I can see the appeal of a 'cartridge based' system, if it's more than fast enough to run the game off it; wave goodbye to installing times. Locking the games to a console/account would be a bit far just to try and eliminate the second-hand market. The Games industry already pulls in a fortune each year. I just hope this shiny new eggsbox doesn't have the same issues with 'Your saves are completely unavailable unless you have the exact same damn console you had when you first bought the game' crap that I hear about the 360 all the time.
This makes a shed load of sense. It's already been rumoured that MS are launching a bare-bones Kinect centric system, so this would play right into that.
I read the title and thought "is this guy dumb or something" Then when I read all your predictions I thought "Wow, it all make sense now, this guy is a genus"
Cartidges would work, but I don't think it would be write once. Imagine the amount of money that would be required to sustain such a model. And how wasteful it would be. Unless of course one could retain the writes on the flash. Back to the N64 days.

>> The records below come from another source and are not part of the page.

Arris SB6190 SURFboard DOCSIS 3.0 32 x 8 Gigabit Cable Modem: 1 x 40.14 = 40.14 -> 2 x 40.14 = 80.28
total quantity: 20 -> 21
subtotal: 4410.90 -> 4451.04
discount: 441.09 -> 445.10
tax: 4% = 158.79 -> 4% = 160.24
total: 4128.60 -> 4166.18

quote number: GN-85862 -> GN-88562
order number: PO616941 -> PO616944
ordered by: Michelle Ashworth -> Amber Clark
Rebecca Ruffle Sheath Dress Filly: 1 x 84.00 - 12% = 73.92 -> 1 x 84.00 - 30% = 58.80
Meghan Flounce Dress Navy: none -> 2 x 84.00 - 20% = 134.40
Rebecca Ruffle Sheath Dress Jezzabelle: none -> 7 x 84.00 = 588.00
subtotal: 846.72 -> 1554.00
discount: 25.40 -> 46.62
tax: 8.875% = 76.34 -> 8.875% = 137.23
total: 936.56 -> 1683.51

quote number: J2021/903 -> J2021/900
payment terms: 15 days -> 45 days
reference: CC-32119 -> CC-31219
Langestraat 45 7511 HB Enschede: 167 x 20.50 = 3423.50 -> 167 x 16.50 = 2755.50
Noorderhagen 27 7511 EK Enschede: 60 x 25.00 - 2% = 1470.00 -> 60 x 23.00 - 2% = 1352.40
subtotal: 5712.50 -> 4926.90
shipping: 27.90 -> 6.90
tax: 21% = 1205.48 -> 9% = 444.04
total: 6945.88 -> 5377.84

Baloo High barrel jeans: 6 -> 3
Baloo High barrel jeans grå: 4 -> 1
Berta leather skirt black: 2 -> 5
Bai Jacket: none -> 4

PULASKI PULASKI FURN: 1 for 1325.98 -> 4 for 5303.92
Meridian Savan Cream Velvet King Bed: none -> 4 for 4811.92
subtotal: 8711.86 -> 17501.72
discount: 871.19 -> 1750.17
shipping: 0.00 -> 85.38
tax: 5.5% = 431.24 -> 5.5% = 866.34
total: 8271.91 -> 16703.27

I'd believe it. It's just happened in the handheld market with the PSP going from UMDs, discs, to flash memory cards with Vita. There are a few differences, the cost of UMDs is likely higher than DVDs so replacements wouldn't have to be as cheap to be viable and the handheld market is even more likely to favor a smaller form factor, even if it's financially not quite as viable, but it's set a precedent. Cartridges are still possible. A skeptical predition: If cartidges were used expect games to be made more compact (read: short and content-less) to save costs of using larger capacity cartidges.
I have always said that the next MS console would have no CD/DVD and no hard drive. I still believe that they will be aiming to stream most games by the time they release it.
MS have already thrown around the idea of a 'cheap' casual and 'expensive' core gamer consoles hitting the market. The method of game loading would likely be the same between both to simplify the approach and it's very well documented that a cheaper console sells more. Maybe they do launch the cheap one as a 360 revision, but they won't sacrifice all that disc market already out there for the 360. Unless you can buy a DVD drive add-on for backward compatibility. True, but 8GB flash costs very little of your $60 game. Also it could be part subsidized by downloading content - or worse yet - even more is DLC.
Truth be told when I saw a friend play a play station or ps2 or whatever it was and put a disk in and then wait, and wait, and wait, and wait for it to load. I wondered why they moved away from a cartridge. Hope that this is true and they are going back.